Thursday, September 20, 2007

jane the healer from hawaii

So this week at community group, one of the guys richard brought his wife and a friend...

before i go on let me give you some back ground on richard...he has cancer and is only in seattle to get treatment, and lives in southern oregon. he didn't know that our community group was a 20 something age group. he is 50 or so. but after he came he loved us and continues to come back. (or something like that, i may have some of the facts wrong there) but this week richards wife was visiting him with a friend. the friend is from hawaii named jane a healer...

and this is where my story beings,
before we start reading the word, we do and "ice breaker" where everyone goes around the room and shares a piece of scripture that spoke to them that week. so we begin going around the room when it becomes jane's turn...
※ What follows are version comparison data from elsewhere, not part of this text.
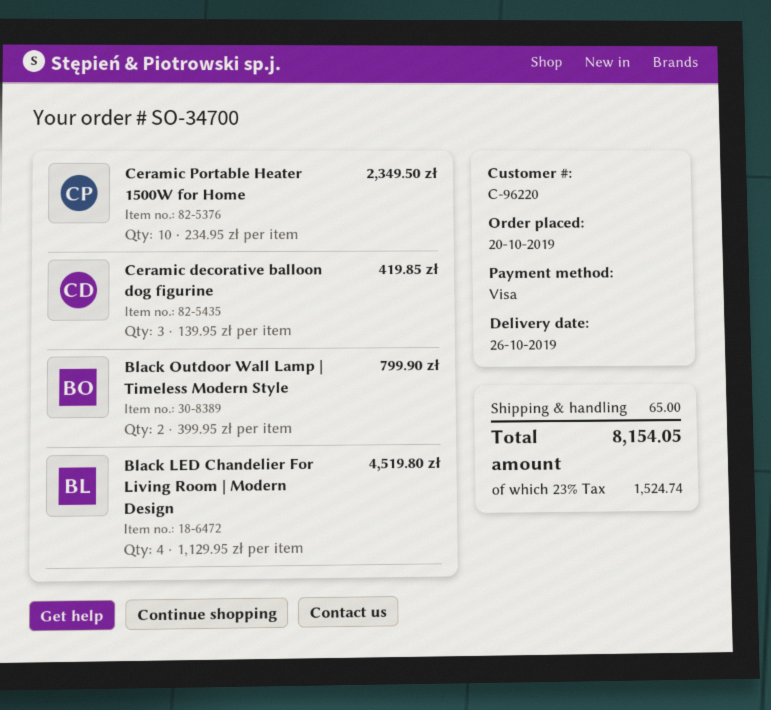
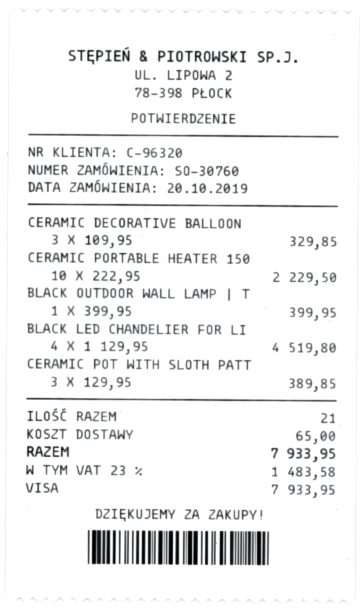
order number: SO-34700 -> SO-30760
customer number: C-96220 -> C-96320
Ceramic Portable Heater 1500W for Home: 10 x 234.95 = 2349.50 -> 10 x 222.95 = 2229.50
Ceramic decorative balloon dog figurine: 3 x 139.95 = 419.85 -> 3 x 109.95 = 329.85
Black Outdoor Wall Lamp | Timeless Modern Style: 2 x 399.95 = 799.90 -> 1 x 399.95 = 399.95
CERAMIC POT WITH SLOTH PATT: none -> 3 x 129.95 = 389.85
tax: 23% = 1524.74 -> 23% = 1483.58
total: 8154.05 -> 7933.95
she doesn't start sharing scripture oh no, she starts explaining how she is a healer, i think this is cool (at first)...i am all about all natural healing remedies. However she then starts explaining how she is sent from God as a energy. she says that she has a strong energy with the light of God, and sometimes electronics don't work around her. (interesting i think, getting a little concerned at this point) so we continue to listen start glancing around the room to what everyone else is thinking. after explaining her energy flow, she starts telling us how she can see 50 billion years into the past and into the future. (how does she believe she is sent from God then...i have no clue) she then begins to tell us she had a dream about
seattle and needs to share it with us. by this time taylor our community group leader, i was sitting next to him, and i could sense he was getting a little uncomfortable...how was he going to get the conversation back to god, with our offending this women?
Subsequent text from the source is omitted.